Forum Üyelerinin Aylık Okuduğu Kitaplar

Hangi uygulama bu şekilde gösteriyor?

Bookshelf your virtual library

2 Beğeni

Eğer Macbeth’i beğendiyseniz yazarın en iyi eserleri olduklarını düşündüğüm, trajedi oyunları olarak kabul edilen diğer eserlerine de şans verebilirsiniz. İş Bankası’nın çevirileri oldukça iyidir, yine aynı yayınevinden okumaya devam edebilirsiniz. Trajedi oyunlarının isimlerini sizler için buraya yazıyorum. Coriolanus’tan sonra yazdığı ve hayatının son dönemlerinde verdiği eserler de trajikomedi olarak geçmektedir, bilginiz olsun.

Titus Andronicus (1594)
Romeo ve Juliet (1597)
Julius Caesar (1599)
Hamlet (1601)
Troilus ve Cressida (1601)
Othello (1603)
Kral Lear (1605)
Antonius ve Kleopatra (1606)
Atinalı Timon (1607)
Coriolanus’un Tragedyası (1608)

4 Beğeni

Hay klasiklerinden elimde çok birikmiş. Toplum sözleşmesi ve yasalar üzerine bittiğinde Shakespeare okumaya devam etmeyi düşünüyorum. Öncelik Sezar’da tabi ki.

1 Beğeni

Bu ay çok yarım kalan oldu marta bombalarım.

23 Beğeni

25 Beğeni

26 Beğeni


Bu ayın ikinci yarısı bereketli geçti. Biraz pasımı attım galiba.

22 Beğeni

21 Beğeni

image

16 Beğeni

18 Beğeni

Bonus: Hatıratlarla Karşılaştırmalı Nutuk 10/10

20 Beğeni

3

21 Beğeni

21 Beğeni

20 Beğeni

20 Beğeni

17 Beğeni


Geçen üç aya göre gözle görülebilir bir düşüş var ama yine de iyi okuduğuma inanıyorum.

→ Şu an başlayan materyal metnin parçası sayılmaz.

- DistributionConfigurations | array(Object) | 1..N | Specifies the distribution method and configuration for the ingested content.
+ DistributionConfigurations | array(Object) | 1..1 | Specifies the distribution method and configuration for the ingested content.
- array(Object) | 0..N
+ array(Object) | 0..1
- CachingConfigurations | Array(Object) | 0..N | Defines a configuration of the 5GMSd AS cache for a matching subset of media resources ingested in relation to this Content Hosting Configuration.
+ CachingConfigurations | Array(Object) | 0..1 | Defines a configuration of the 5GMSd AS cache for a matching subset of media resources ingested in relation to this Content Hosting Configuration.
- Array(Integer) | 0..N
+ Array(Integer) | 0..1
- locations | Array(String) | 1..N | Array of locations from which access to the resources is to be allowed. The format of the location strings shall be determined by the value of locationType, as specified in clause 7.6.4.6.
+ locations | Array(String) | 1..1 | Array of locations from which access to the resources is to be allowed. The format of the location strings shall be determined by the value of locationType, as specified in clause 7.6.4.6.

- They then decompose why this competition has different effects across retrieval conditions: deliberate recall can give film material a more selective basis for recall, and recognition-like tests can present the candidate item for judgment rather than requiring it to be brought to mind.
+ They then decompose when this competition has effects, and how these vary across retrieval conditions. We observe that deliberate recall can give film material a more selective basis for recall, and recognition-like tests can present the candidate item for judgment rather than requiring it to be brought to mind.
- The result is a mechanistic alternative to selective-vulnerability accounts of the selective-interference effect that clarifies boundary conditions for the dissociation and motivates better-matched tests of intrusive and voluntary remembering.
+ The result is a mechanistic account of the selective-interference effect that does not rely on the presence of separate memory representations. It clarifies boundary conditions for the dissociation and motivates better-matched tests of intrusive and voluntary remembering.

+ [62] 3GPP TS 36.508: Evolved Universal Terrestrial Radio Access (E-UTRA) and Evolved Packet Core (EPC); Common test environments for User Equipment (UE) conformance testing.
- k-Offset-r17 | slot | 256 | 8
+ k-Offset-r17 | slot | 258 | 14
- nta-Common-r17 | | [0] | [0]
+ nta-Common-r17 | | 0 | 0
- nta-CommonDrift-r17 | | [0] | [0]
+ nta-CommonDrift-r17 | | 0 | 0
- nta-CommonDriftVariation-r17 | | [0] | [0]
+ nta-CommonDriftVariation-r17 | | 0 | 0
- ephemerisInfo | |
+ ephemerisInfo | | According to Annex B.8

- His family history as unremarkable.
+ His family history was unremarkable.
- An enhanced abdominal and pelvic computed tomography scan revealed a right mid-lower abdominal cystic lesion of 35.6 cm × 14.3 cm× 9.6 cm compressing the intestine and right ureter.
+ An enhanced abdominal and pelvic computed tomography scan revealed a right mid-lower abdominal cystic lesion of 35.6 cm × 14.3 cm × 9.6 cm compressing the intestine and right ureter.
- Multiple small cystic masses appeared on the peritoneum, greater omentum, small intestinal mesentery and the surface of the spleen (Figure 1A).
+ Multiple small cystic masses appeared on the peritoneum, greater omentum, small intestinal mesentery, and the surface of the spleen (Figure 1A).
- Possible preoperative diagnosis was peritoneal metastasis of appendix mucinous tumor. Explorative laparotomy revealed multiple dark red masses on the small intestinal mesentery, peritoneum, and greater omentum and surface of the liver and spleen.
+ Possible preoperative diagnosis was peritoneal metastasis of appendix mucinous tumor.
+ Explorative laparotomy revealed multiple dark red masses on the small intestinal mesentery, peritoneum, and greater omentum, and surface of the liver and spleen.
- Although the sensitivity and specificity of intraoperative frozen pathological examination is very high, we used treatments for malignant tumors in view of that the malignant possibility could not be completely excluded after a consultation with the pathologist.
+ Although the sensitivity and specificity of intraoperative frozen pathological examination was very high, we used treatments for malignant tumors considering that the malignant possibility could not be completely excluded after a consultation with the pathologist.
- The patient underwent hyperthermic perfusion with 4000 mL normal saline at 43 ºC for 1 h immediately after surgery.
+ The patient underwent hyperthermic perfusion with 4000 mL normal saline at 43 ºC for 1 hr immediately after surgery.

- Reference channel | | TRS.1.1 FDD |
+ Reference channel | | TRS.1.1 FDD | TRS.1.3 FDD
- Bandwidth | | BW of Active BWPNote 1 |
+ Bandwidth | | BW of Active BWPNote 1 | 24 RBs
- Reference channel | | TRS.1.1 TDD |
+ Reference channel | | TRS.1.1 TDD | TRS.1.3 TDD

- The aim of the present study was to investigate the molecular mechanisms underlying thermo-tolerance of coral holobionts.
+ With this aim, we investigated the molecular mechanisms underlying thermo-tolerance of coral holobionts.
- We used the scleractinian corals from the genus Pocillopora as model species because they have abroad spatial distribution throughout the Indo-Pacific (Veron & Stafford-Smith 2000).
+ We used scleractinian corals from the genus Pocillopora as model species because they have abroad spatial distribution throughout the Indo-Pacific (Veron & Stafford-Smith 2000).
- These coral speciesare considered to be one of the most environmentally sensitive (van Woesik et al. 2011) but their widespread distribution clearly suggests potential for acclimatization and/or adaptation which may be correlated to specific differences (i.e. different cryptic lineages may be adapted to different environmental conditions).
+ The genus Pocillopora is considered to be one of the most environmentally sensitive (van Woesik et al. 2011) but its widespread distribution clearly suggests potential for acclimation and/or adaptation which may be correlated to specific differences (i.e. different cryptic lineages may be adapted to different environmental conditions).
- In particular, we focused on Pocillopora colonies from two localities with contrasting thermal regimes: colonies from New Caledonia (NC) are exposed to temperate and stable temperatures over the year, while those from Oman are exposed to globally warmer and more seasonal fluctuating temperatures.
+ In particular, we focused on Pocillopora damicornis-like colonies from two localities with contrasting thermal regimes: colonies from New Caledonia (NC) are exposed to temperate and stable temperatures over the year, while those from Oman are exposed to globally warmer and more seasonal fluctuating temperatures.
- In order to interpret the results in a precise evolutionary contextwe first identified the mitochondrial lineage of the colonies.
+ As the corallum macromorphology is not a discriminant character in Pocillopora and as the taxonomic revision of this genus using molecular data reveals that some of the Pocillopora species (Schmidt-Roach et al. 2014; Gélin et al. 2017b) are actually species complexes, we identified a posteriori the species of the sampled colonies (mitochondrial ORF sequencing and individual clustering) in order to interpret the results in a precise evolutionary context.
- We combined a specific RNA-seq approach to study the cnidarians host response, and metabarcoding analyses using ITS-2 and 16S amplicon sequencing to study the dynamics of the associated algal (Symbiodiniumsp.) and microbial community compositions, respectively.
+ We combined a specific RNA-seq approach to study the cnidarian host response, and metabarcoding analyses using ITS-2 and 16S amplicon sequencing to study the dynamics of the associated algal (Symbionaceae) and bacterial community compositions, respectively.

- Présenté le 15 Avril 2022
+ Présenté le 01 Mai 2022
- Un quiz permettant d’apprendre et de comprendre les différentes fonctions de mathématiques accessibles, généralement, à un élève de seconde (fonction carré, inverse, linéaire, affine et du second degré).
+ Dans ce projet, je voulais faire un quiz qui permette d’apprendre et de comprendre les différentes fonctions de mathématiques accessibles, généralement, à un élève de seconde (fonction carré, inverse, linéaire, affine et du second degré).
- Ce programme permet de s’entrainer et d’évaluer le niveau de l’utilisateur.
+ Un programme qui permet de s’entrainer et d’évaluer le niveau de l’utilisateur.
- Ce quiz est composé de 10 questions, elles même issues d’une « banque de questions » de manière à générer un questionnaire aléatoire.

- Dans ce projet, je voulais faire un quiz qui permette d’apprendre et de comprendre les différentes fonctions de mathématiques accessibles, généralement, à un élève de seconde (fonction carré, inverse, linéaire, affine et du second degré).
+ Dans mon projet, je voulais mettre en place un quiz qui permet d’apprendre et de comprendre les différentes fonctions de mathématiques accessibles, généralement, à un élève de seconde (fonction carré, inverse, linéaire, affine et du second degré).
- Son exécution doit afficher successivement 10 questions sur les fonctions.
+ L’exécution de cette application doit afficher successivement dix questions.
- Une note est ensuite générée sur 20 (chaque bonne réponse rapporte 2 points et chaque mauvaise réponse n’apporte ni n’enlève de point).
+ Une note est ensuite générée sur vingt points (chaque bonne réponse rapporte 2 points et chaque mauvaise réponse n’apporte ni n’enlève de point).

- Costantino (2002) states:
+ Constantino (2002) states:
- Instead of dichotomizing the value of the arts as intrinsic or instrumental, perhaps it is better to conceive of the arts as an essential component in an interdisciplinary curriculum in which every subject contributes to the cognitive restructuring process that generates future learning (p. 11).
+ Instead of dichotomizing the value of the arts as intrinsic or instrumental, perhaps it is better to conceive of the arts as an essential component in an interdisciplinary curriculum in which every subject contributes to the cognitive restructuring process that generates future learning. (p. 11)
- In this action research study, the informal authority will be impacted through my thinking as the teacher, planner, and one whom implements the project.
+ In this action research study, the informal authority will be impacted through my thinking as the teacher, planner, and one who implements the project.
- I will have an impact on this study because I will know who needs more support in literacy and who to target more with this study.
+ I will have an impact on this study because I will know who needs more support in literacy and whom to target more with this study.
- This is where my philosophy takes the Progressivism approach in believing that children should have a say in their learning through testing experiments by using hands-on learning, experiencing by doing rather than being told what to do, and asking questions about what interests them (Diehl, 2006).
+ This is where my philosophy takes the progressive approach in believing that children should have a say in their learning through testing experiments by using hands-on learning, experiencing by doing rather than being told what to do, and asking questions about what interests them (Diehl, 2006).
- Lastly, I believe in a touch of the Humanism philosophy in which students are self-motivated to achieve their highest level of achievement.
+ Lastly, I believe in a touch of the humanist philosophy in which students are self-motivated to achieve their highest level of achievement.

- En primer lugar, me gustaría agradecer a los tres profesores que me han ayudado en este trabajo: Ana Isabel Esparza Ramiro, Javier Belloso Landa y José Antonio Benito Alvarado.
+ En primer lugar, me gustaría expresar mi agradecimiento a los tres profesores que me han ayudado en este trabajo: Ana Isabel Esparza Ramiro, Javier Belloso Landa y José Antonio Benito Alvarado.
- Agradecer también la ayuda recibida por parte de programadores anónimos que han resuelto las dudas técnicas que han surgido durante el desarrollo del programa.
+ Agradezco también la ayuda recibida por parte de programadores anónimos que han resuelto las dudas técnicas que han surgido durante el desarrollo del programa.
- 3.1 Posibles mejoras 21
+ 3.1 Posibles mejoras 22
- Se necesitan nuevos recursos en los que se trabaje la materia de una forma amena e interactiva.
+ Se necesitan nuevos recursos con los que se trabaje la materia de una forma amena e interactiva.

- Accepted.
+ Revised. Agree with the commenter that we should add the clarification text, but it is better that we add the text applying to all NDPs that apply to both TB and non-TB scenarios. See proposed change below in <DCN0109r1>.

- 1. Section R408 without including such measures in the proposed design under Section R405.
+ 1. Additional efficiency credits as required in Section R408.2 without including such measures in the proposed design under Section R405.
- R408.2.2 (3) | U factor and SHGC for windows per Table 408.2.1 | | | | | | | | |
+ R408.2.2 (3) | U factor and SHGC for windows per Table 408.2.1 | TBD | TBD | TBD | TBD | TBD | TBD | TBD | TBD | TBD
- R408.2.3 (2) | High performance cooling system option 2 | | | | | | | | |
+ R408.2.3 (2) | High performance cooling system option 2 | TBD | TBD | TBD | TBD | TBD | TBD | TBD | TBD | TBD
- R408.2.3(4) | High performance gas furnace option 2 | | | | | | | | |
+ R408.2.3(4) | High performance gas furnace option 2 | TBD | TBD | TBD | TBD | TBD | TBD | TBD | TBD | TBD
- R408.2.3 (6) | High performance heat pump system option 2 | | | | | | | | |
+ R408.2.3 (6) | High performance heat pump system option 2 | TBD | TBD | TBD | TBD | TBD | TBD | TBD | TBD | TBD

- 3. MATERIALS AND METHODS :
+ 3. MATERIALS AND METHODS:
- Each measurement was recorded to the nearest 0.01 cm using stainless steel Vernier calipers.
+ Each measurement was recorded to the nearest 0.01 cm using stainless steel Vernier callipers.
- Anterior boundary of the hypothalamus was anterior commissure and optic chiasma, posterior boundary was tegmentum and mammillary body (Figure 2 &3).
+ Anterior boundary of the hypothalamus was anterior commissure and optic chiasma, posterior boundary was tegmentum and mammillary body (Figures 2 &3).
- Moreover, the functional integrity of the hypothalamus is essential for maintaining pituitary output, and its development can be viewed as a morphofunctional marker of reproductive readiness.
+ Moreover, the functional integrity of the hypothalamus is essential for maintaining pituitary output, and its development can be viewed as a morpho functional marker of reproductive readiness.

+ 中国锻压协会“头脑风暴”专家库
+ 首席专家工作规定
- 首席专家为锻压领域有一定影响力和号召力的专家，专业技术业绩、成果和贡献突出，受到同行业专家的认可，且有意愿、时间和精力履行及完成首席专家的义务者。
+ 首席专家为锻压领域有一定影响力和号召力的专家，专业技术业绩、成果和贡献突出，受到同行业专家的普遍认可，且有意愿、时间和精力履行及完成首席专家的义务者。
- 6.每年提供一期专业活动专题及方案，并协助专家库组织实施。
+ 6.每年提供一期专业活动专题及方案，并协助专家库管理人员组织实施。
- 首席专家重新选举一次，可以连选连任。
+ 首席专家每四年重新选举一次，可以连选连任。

H. P. Lovecraft’ın Uyku Duvarının Ardında kitabını 2019 gibi almıştım, Lovecraft ve tuhaf kurguya olan düşkünlüğüm de o zaman başlamıştı ve kitabın yarısını okumuştum, ama hiç bitirmedim. Aradan 6 yıl geçti, elime aldım kitabı ve bitirmenin vakti geldi dedim. Önce zaten okumuş olduğum öyküleri, sonra da hiç okumadıklarımı okudum. Genel olarak zayıf bir öykü derlemesi gibi geldi bana. İçerisinde Diriltici: Herbert West, Cadı Evindeki Rüyalar, Evdeki Resim ve İnsmouth Üzerindeki Gölge gibi çok iyi öyküler de var, ama kalanı bence yavan. Bilinmeyen Kadath’ın Rüyada Aranışı öyküsünü beğenmeyi çok istedim, ama yapamadım, okurken çoğu zaman sıkıldım. Ama sonra kafama dank etti bir şey, ben bu öyküyü korku öyküsüymüş düşüncesi ile okuyordum ama bu öykü bayağı bir macera öyküsü. O kafayla okuyunca daha eğlenceli geldi, ama yine de az pişmiş bir öykü. Şaşırmamak lazım, Lovecraft’ın notları arasında taslak olarak duruyormuş sanırım, hiç düzenleyip geliştirmemiş diye biliyorum.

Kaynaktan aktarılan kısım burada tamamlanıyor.